The 'top-hung' system is most often used. The door is hung by two trolley hangers at the top of the door running in a concealed track; all the weight is taken by the hangers, making the door easier to move.

At each end is a track stopper to absorb any impact made if the door is slammed and to hold the door in the open or closed position. All top-hung sliding door gear systems have a maximum weight limit per pair of trolley hangers.

As the door is hung at the top from two points, it also needs a bottom track/stay roller to prevent it from swinging sideways. The most common type is called 'clear threshold guiding', a floor-fixed plastic guide about 60 mm wide which is fixed below the door at the midpoint of its run. A groove is cut into the bottom of the door which runs over this guide, preventing lateral movement of the door. With a glass door, the panel runs through the guide as illustrated. Because the door is always engaged in the guide, when the door is open, the floor is clear; hence 'clear threshold'.

The bottom of the doors are held in place on tracks. The rollers also have safety locks that prevent the doors from jumping off the tracks.
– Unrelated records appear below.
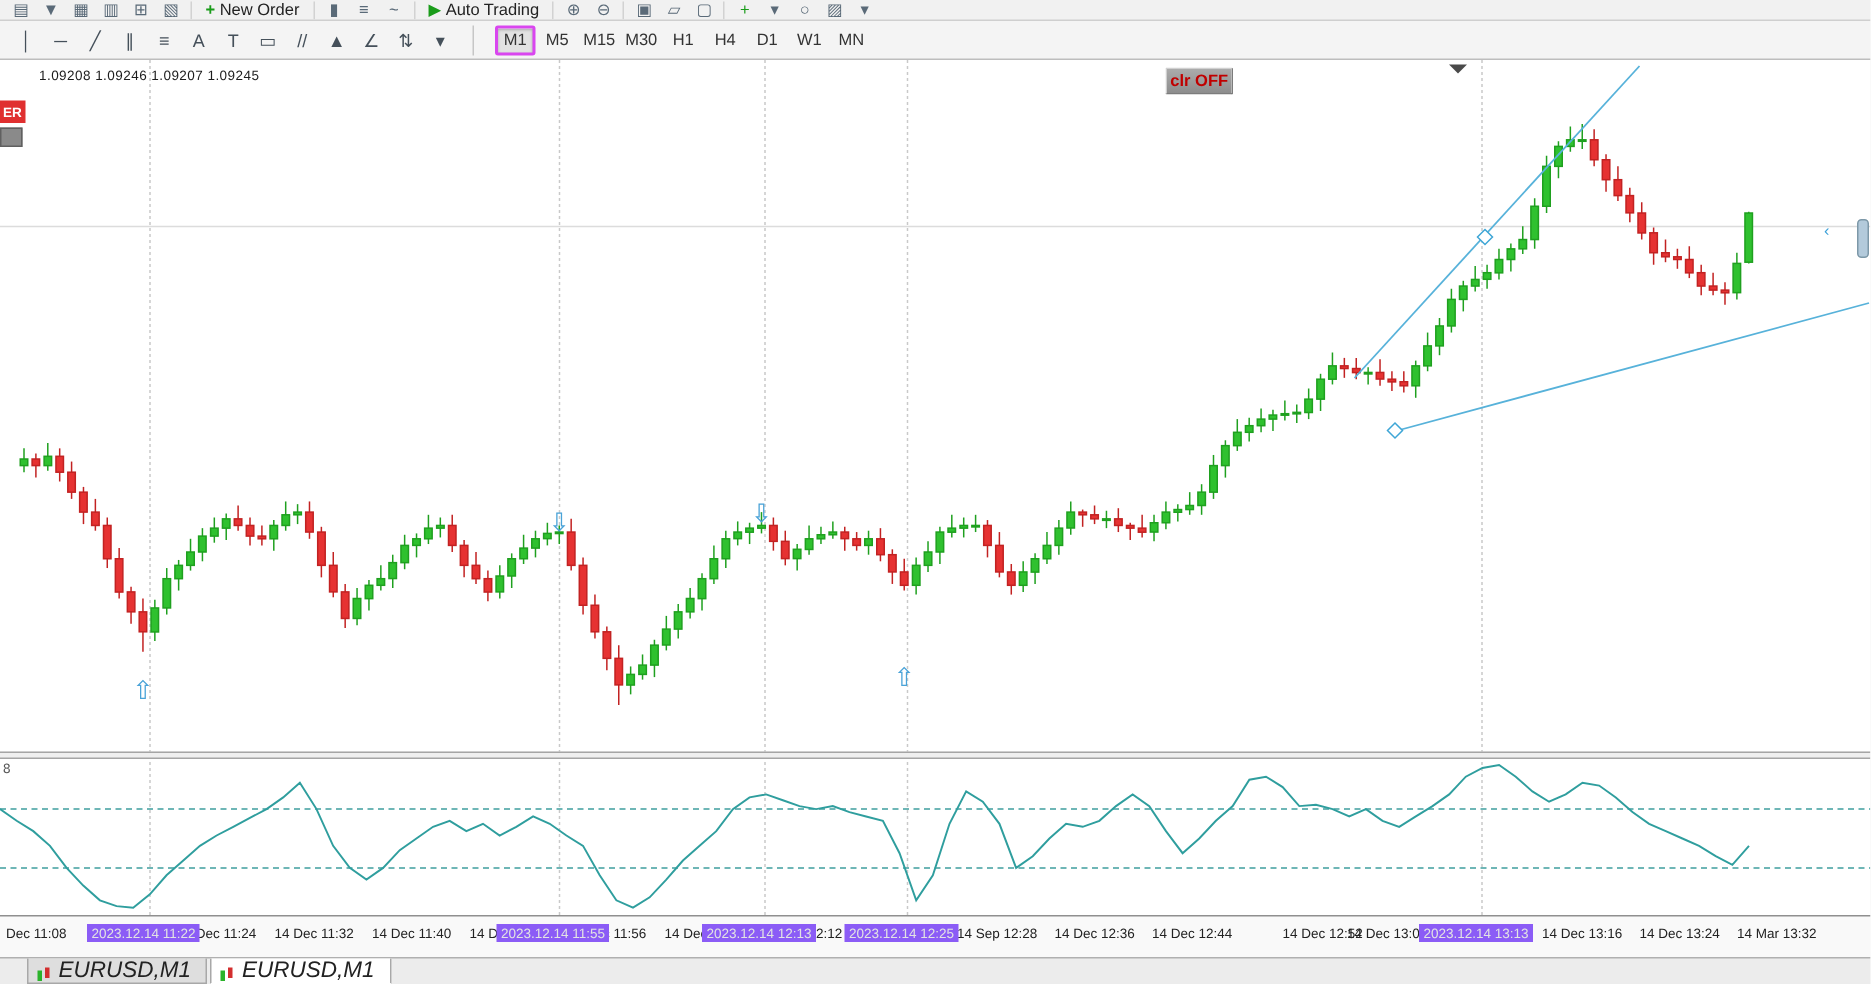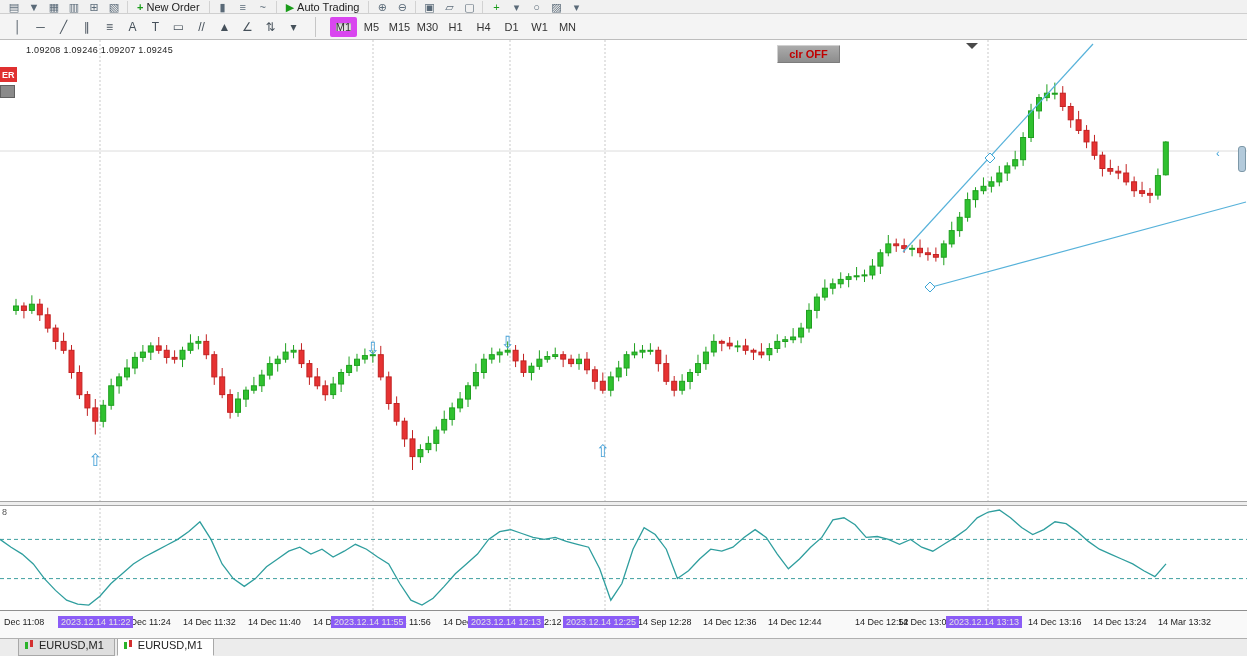--- a/index.html
+++ b/index.html
@@ -24,7 +24,7 @@
   .big-sep { width:1px; height:20px; background:#c6c6c6; margin:0 14px 0 10px; }
   .tf-btn { display:inline-flex; justify-content:center; align-items:center; width:27px; height:20px;
     font-size:11px; color:#333; border:1px solid transparent; border-radius:2px; margin-right:1px; }
-  .tf-btn.active { background:#e2e2e2; border:6px solid #d946ef; box-shadow:inset 0 1px 2px rgba(0,0,0,.25); }
+  .tf-btn.active { background:#e2e2e2; border:2px solid #d946ef; box-shadow:inset 0 1px 2px rgba(0,0,0,.25); }
 
   
   .chart-region { position:absolute; left:0; top:40px; width:1247px; height:598px; background:#fff; }

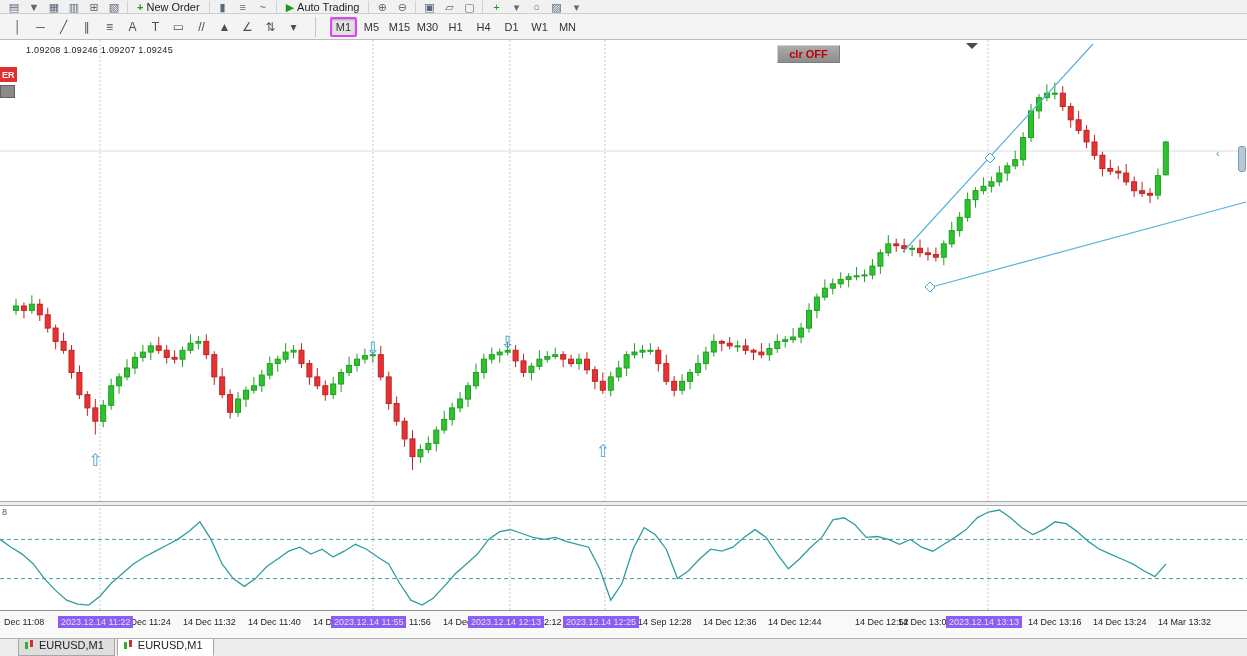--- a/index.html
+++ b/index.html
@@ -31,7 +31,7 @@
   #chart-svg { position:absolute; left:0; top:0; }
 
   .quotes { position:absolute; left:26px; top:5px; font-size:9px; color:#1c1c1c; letter-spacing:.3px; }
-  .clr-btn { position:absolute; left:777px; top:5px; width:63px; height:18px;
+  .clr-btn { position:absolute; left:777px; top:5px; width:45px; height:18px;
     background:linear-gradient(#ababab,#8d8d8d); border:1px outset #d0d0d0; border-radius:1px;
     font-family:"Liberation Sans",sans-serif; font-size:11px; font-weight:bold; color:#c00000; cursor:pointer; }
   .badge-red { position:absolute; left:0; top:27px; min-width:15px; height:15px; background:#e03030;

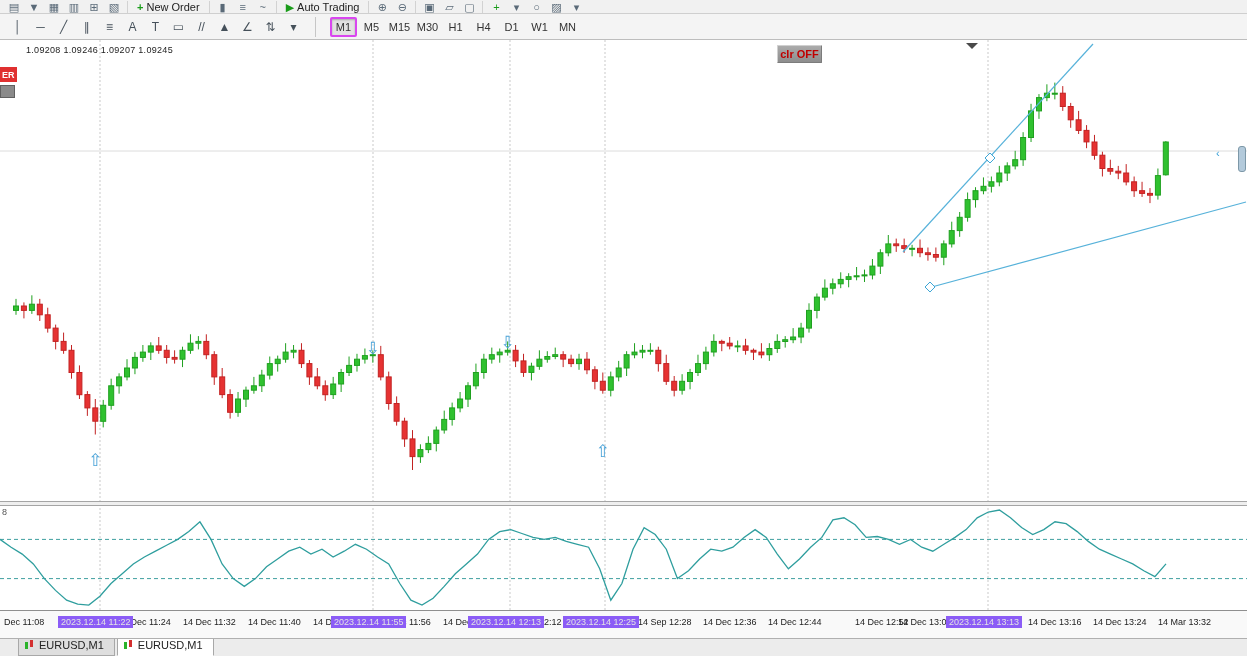--- a/index.html
+++ b/index.html
@@ -50,8 +50,8 @@
   
   .tab-bar { position:absolute; left:0; top:638px; width:1247px; height:18px; background:#ececec;
     border-top:1px solid #b0b0b0; display:flex; align-items:flex-start; padding-left:18px; }
-  .chart-tab { display:inline-flex; align-items:flex-start; gap:4px; height:17px; padding:0 10px 0 5px;
-    font-size:11px; color:#222; background:#dedede; border:1px solid #a8a8a8; border-top:none; margin-right:2px; cursor:pointer; }
+  .chart-tab { display:inline-flex; align-items:flex-end; gap:4px; height:17px; padding:0 10px 0 5px;
+    font-size:15px; color:#222; background:#dedede; border:1px solid #a8a8a8; border-top:none; margin-right:2px; cursor:pointer;font-style:italic; }
   .chart-tab.active { background:#ffffff; border-bottom-color:#ffffff; }
   .tab-icon { width:11px; height:11px; display:inline-block;
     background:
Additional devices include soft-closers and dampeners, which make it easier to close the door gently.

A popular top-hung sliding door type is the barn door, inspired from countryside barns, in modern homes of Scandinavian styles.

===Bottom-rolling door gear===
Sometimes a top-hung system cannot be used, as the weight of the door cannot be supported from above; in this case, a bottom-rolling system may be used.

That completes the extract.